# vacumn sealers



## remmi (Mar 11, 2005)

Hope this is a good place to ask this, looking for some feedback on sealers, mine is just about played itself out.


----------



## AdamFisk (Jan 30, 2005)

I have used this one for one hunting season so far....Have yet to process any meat, but I have used it quite a bit on waterfowl and pheasant breasts and it has worked great.

http://www.foodsaver.com/Product.aspx?i ... 87&pid=253

Unless you go commercial grade, I think they all are about equally "junky" as far as life span goes.


----------



## wurgs (Mar 3, 2008)

Thats the same one I have and its been great so far.
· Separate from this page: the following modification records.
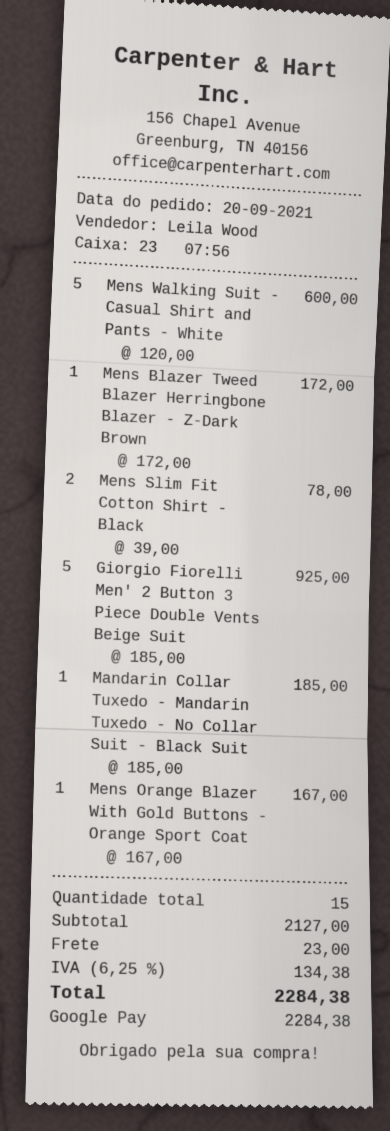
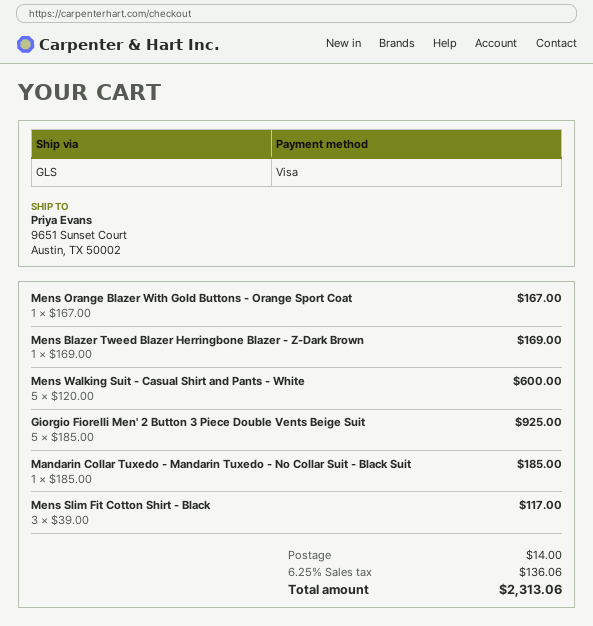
payment method: Google Pay -> Visa
Mens Blazer Tweed Blazer Herringbone Blazer - Z-Dark Brown: 1 x 172.00 = 172.00 -> 1 x 169.00 = 169.00
Mens Slim Fit Cotton Shirt - Black: 2 x 39.00 = 78.00 -> 3 x 39.00 = 117.00
shipping: 23.00 -> 14.00
tax: 6.25% = 134.38 -> 6.25% = 136.06
total: 2284.38 -> 2313.06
Bought it in spring of 09 and have done 5 deer, couple dozen pheasants, a few partridge and grouse, and its still working fine. I tried another one ( I think it was a Rival brand) and it didn't last 18months. I think foodsaver is the way to go.


----------



## MossyMO (Feb 12, 2004)

Here is a heck of a deal - http://www.bradsdeals.com/deals/foodsav ... 60528.html

Foodsaver V2222, 11"x10' FoodSaver roll, 3 1-qt. bags, 2 1-gallon bags and an accessory hose. At the checkout use code L0FV70A and will be $24 and free shipping.


----------



## remmi (Mar 11, 2005)

Thanks for the info, I ordered two, one for my son for xmas and one for me. If they last one season they will pay for them selves.


----------



## Ref (Jul 21, 2003)

Tried it, but it said that the code is no longer in use.


----------



## MossyMO (Feb 12, 2004)

Ref said:


> Tried it, but it said that the code is no longer in use.


Wish I could have posted it sooner, I believe the offer ended at midnight, last night.....


----------



## Ref (Jul 21, 2003)

MossyMo,

That's okay. Thanks for trying to let the rest of us in on a good deal. :beer:


----------